The second part of the story is inevitably the people who committed the crimes, i.e. bombings. As shown in the film, these individuals are not some faceless antagonists who want to do bad just for the sake of it, but rather people with names, surnames, and their own personal agendas and underlying causes as well. But as we come to learn, sometimes even the noblest of intentions (however disillusioned they may be) can harm the well-being of others, of innocents.

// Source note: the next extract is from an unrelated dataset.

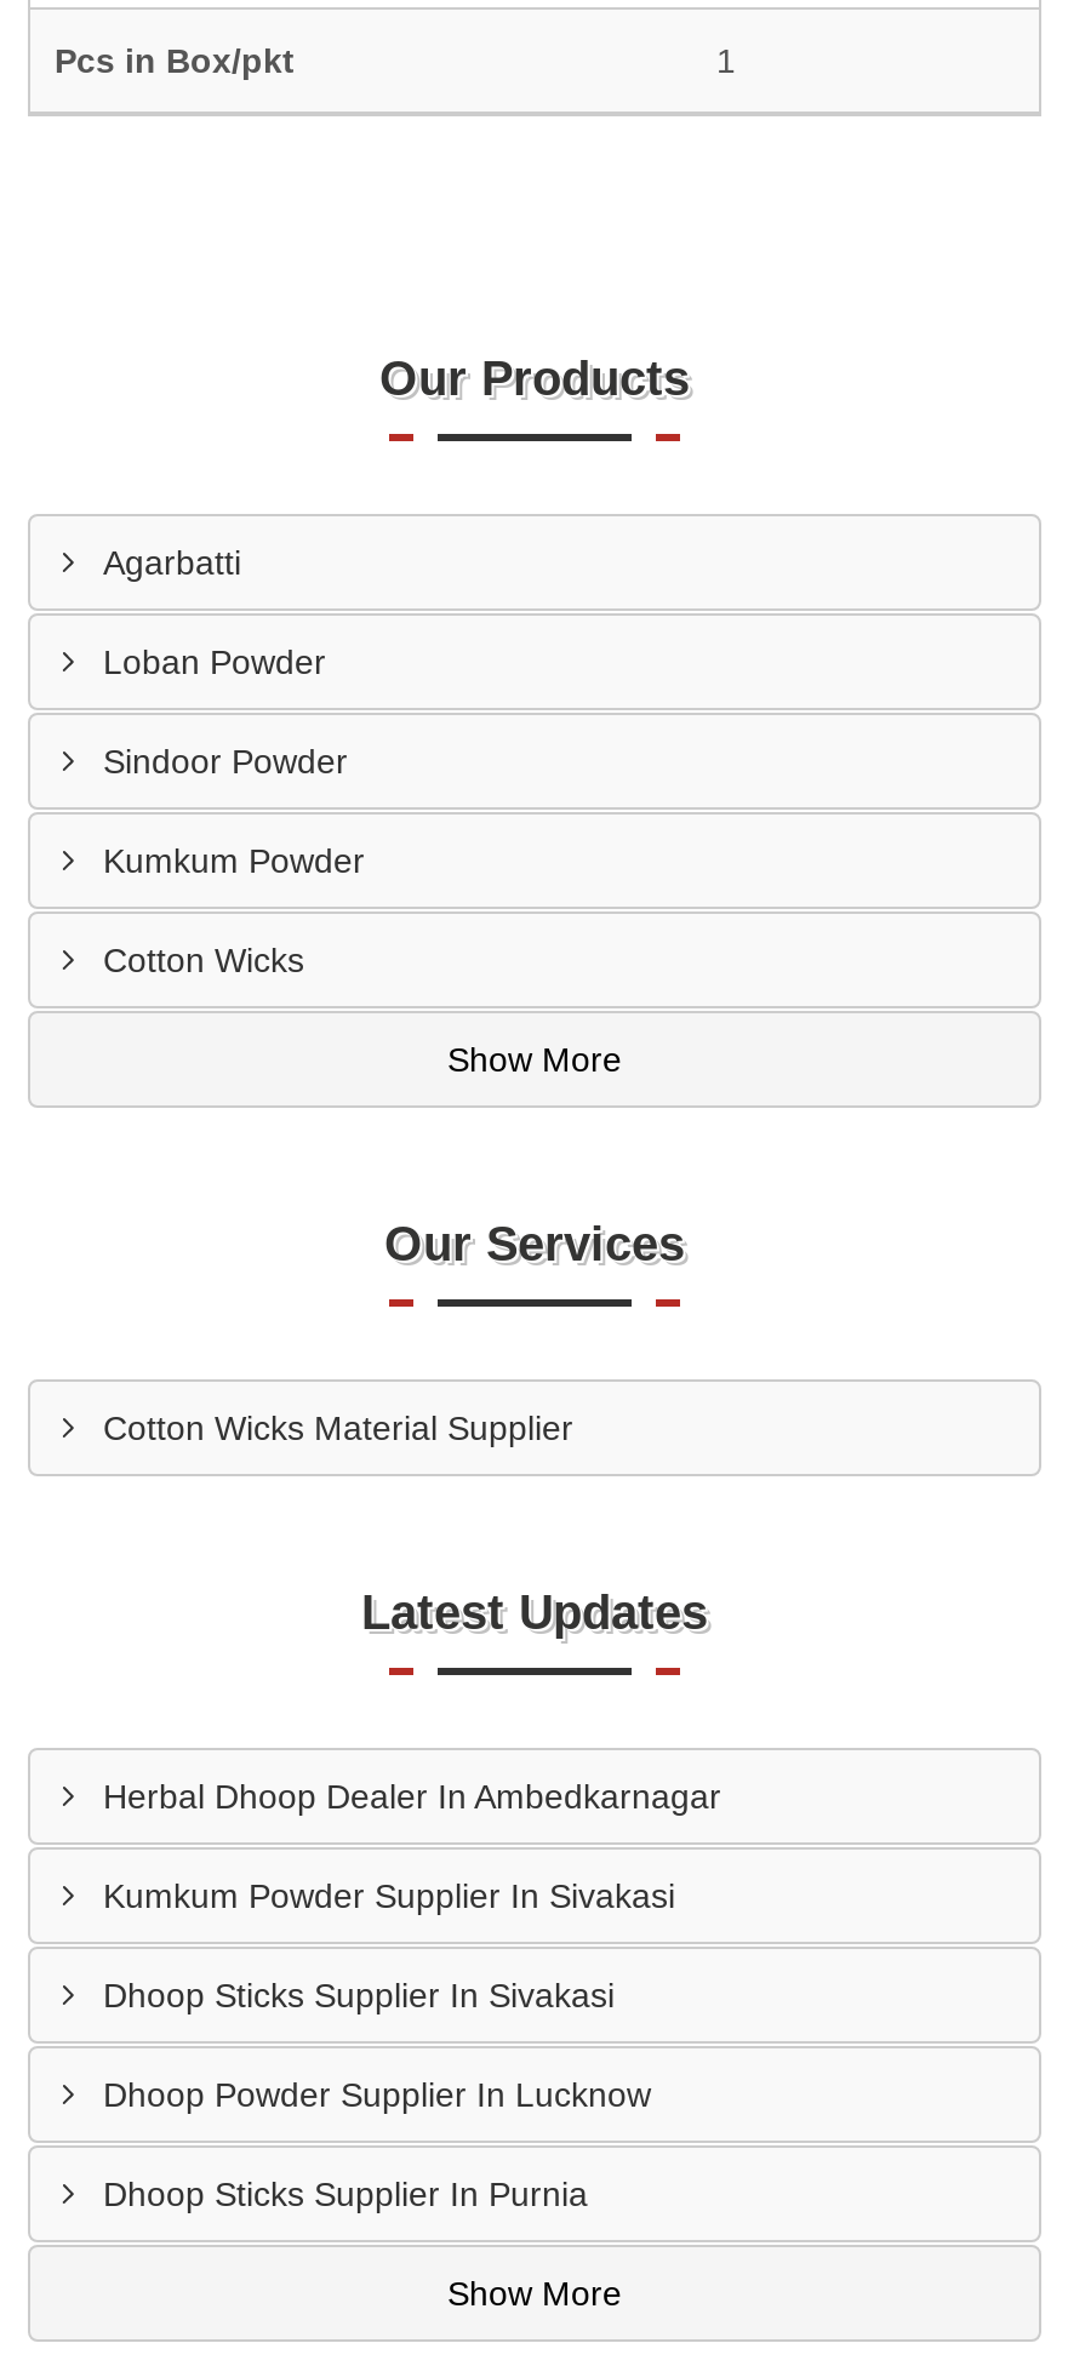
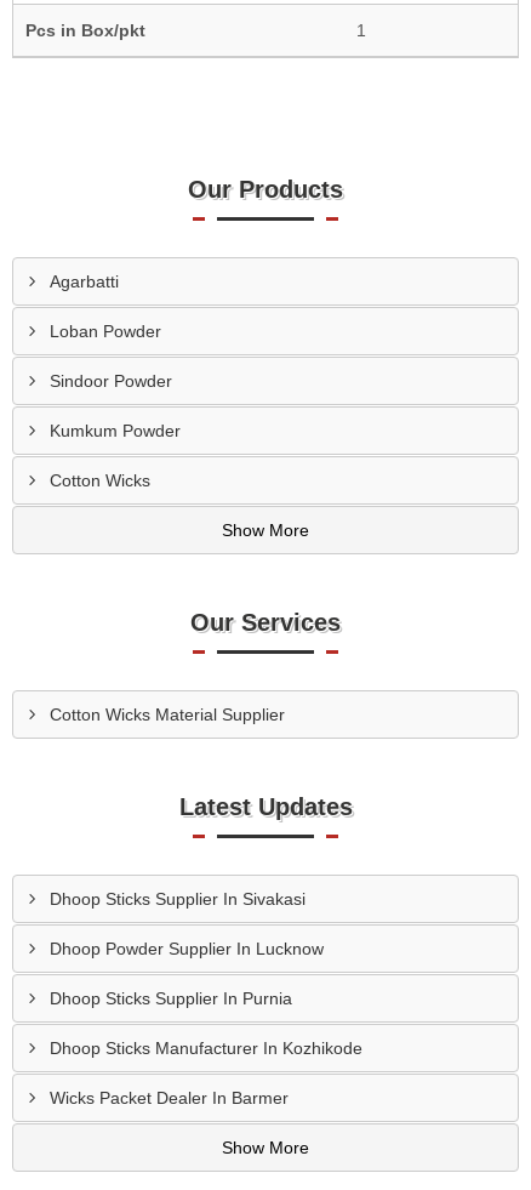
[103,1777,721,1915] Herbal Dhoop Dealer In Ambedkarnagar | Kumkum Powder Supplier In Sivakasi -> none
moved [103,1976,651,2213] -> [50,889,324,1008]: Dhoop Sticks Supplier In Sivakasi | Dhoop Powder Supplier In Lucknow | Dhoop Sticks Supplier In Purnia
none -> [50,1038,362,1108] Dhoop Sticks Manufacturer In Kozhikode | Wicks Packet Dealer In Barmer

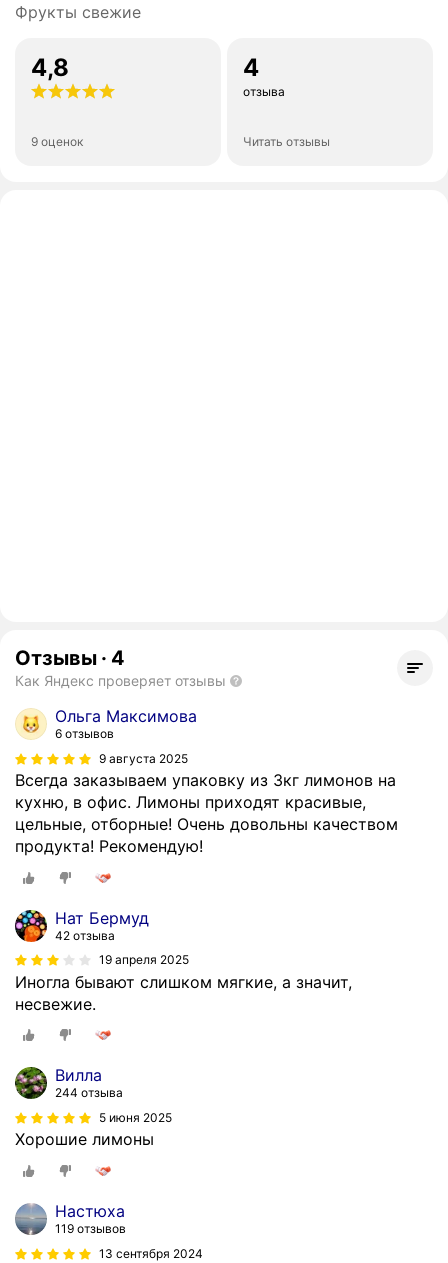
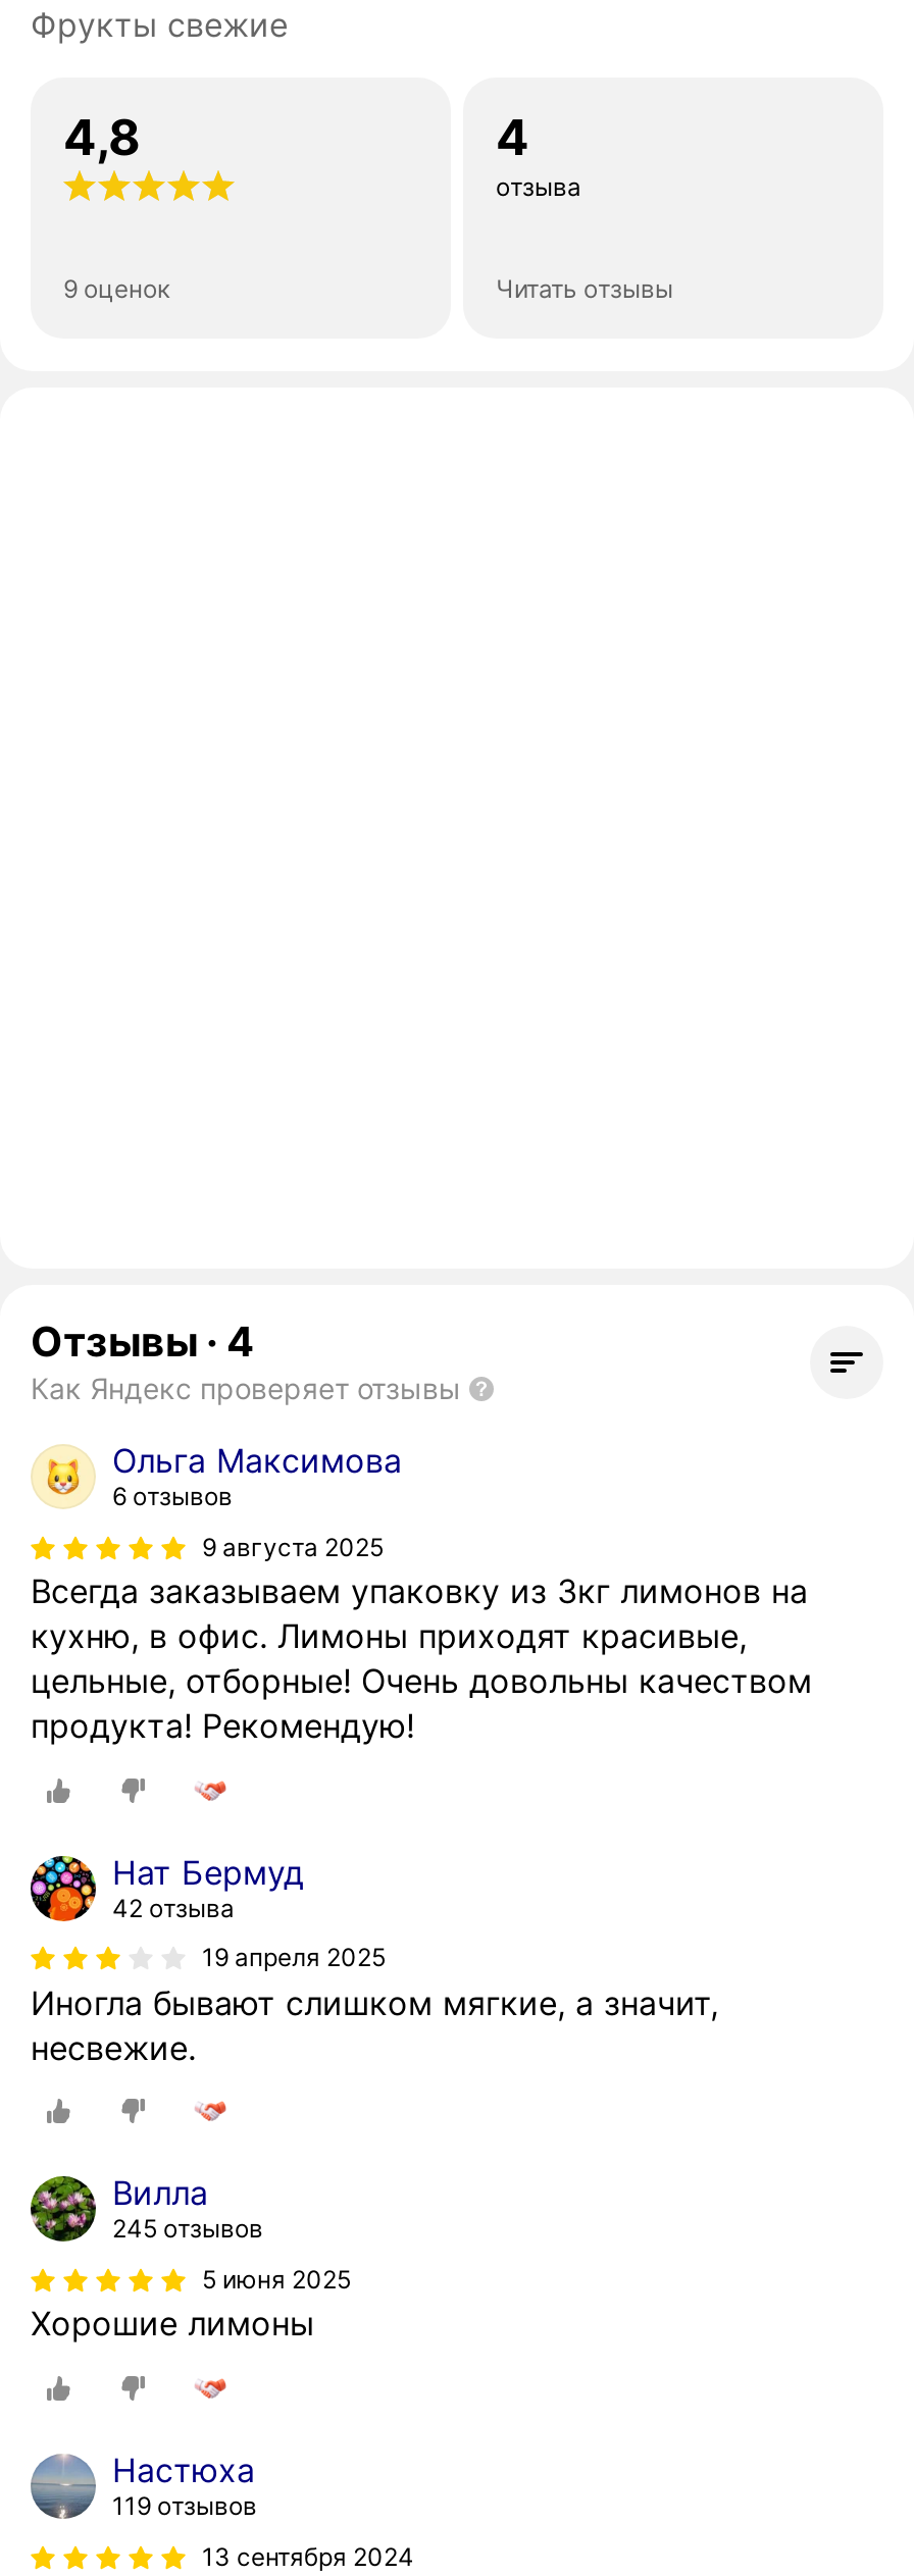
[55,1085,123,1100] 244 отзыва -> [112,2214,263,2244] 245 отзывов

Patriots Day falters in many respects, with the main one being the overt-dramatization and bloating of everyday events that are as boring as buying a carton of milk. And because the film itself has to appeal to a certain audience in order to sell, the team behind it did everything in their power to inflate certain events and even come up with nonexistent ones in order to achieve that “bigger than life” feel that just doesn’t work as well as they envisioned it. The story of the 2013 bombing marathon is just too recent to transform it into a compelling thriller. In fact, where Edward Snowden’s Citizenfour succeeds, Patriots Day falters, mainly because it’s shot as a TV flick whereas it would’ve worked better if it’d received the documentary treatment instead. But alas, it wasn’t meant to be: the tentacles of Hollywood probe deep, expand and contract at their own leisure, and hold little regard for what audiences actually want to see VS what they THINK audiences should see. It’s like a self-fulfilling prophecy of doom: what people say they like usually turns the other way around when all is said and done.
Finally, Patriots Day is a decent film depicting recent history the way the United States sees it, and this is perfectly fine as long as you’re a citizen of Uncle Sam’s.